Publié le 11 février 2026 à 08h55. Des chercheurs de l’École polytechnique fédérale de Lausanne (EPFL) ont réussi à restaurer la mémoire de souris âgées, et même de celles atteintes de la maladie d’Alzheimer, grâce à une thérapie génique ciblant spécifiquement les cellules impliquées dans la mémorisation.
- Une équipe de l’EPFL a rajeuni les cellules engrammes, responsables du stockage des souvenirs, chez des souris.
- Les souris traitées ont montré des performances cognitives améliorées dans des tests standardisés, se rapprochant de celles des jeunes souris.

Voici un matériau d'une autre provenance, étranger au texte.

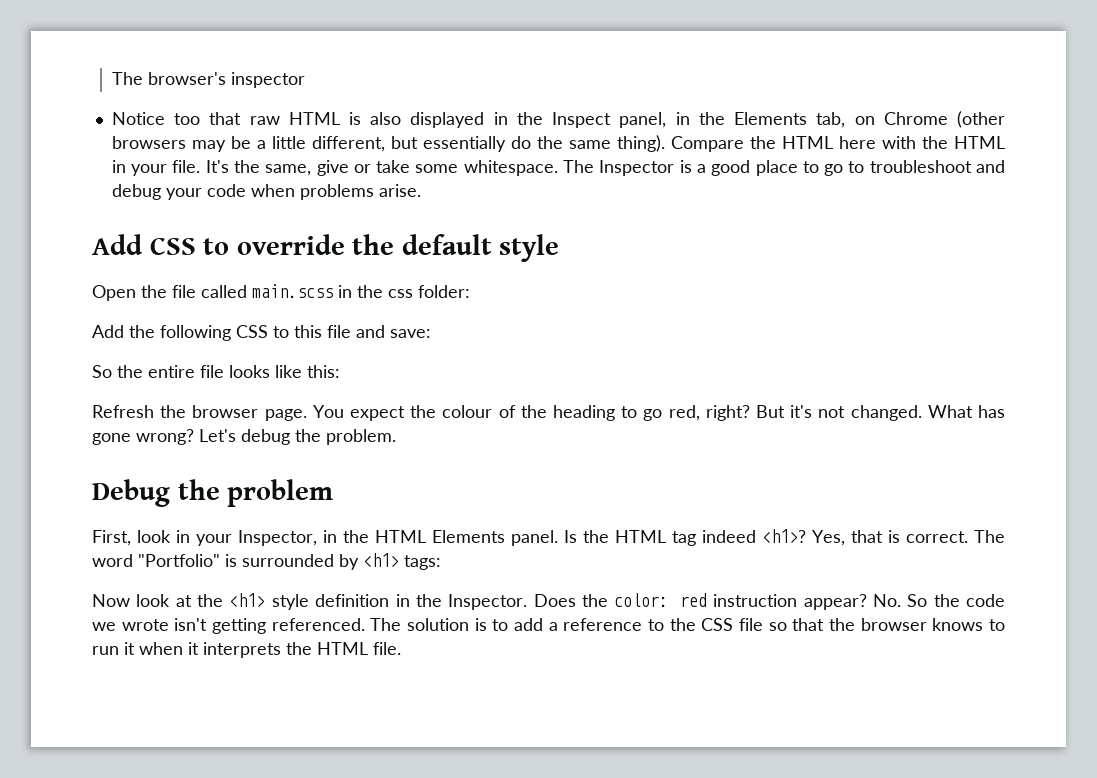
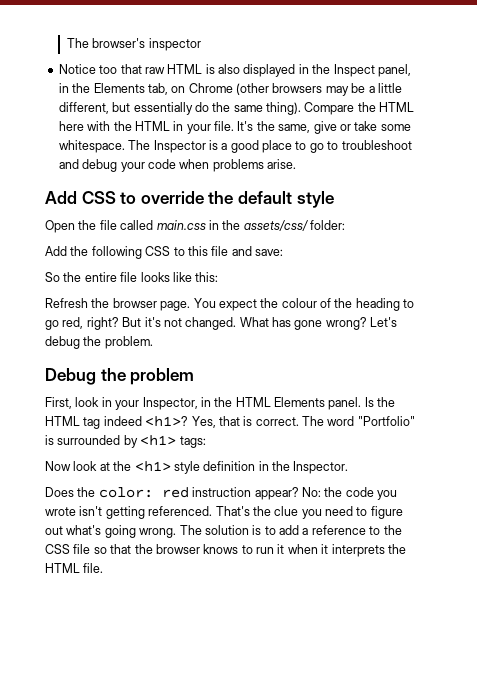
- Open the file called main.scss in the css folder:
+ Open the file called main.css in the assets/css/ folder:
- Now look at the <h1> style definition in the Inspector. Does the color: red instruction appear?
+ Now look at the <h1> style definition in the Inspector.
+ Does the color: red instruction appear?
- No. So the code we wrote isn't getting referenced.
+ No: the code you wrote isn't getting referenced.
+ That's the clue you need to figure out what's going wrong.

- Cette recherche offre un espoir nouveau pour le développement de traitements contre le déclin cognitif lié à l’âge et les maladies neurodégénératives.
Longtemps considérée comme irréversible, la perte de mémoire liée à l’âge pourrait ne pas être une fatalité. Une étude révolutionnaire, publiée mardi par des chercheurs de l’EPFL, remet en question cette idée reçue en démontrant la possibilité de restaurer la fonction de certaines cellules cérébrales clés.

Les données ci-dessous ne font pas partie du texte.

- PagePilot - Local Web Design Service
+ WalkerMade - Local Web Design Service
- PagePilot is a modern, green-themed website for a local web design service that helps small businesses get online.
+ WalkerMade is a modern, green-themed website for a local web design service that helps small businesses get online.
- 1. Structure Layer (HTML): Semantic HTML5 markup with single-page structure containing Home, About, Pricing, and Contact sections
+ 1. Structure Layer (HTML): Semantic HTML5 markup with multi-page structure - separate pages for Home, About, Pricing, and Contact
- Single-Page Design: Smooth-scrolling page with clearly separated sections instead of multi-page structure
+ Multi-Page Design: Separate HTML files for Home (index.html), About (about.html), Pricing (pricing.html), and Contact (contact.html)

L’équipe du neuroscientifique Johannes Gräff a mis au point une thérapie génique permettant d’activer temporairement trois facteurs de reprogrammation dans des neurones spécifiques impliqués dans la mémoire, appelés cellules engrammes. Ces cellules, qui s’activent lors de l’apprentissage et de la mémorisation, perdent de leur efficacité avec l’âge ou en cas de maladies neurodégénératives, entraînant des troubles de la mémoire et de l’apprentissage.
Les résultats sont particulièrement encourageants : même des souris atteintes de la maladie d’Alzheimer ont retrouvé des capacités cognitives comparables à celles de jeunes souris après le traitement. Les animaux ont pu réapprendre des stratégies plus efficaces et mémoriser des informations spatiales à long terme.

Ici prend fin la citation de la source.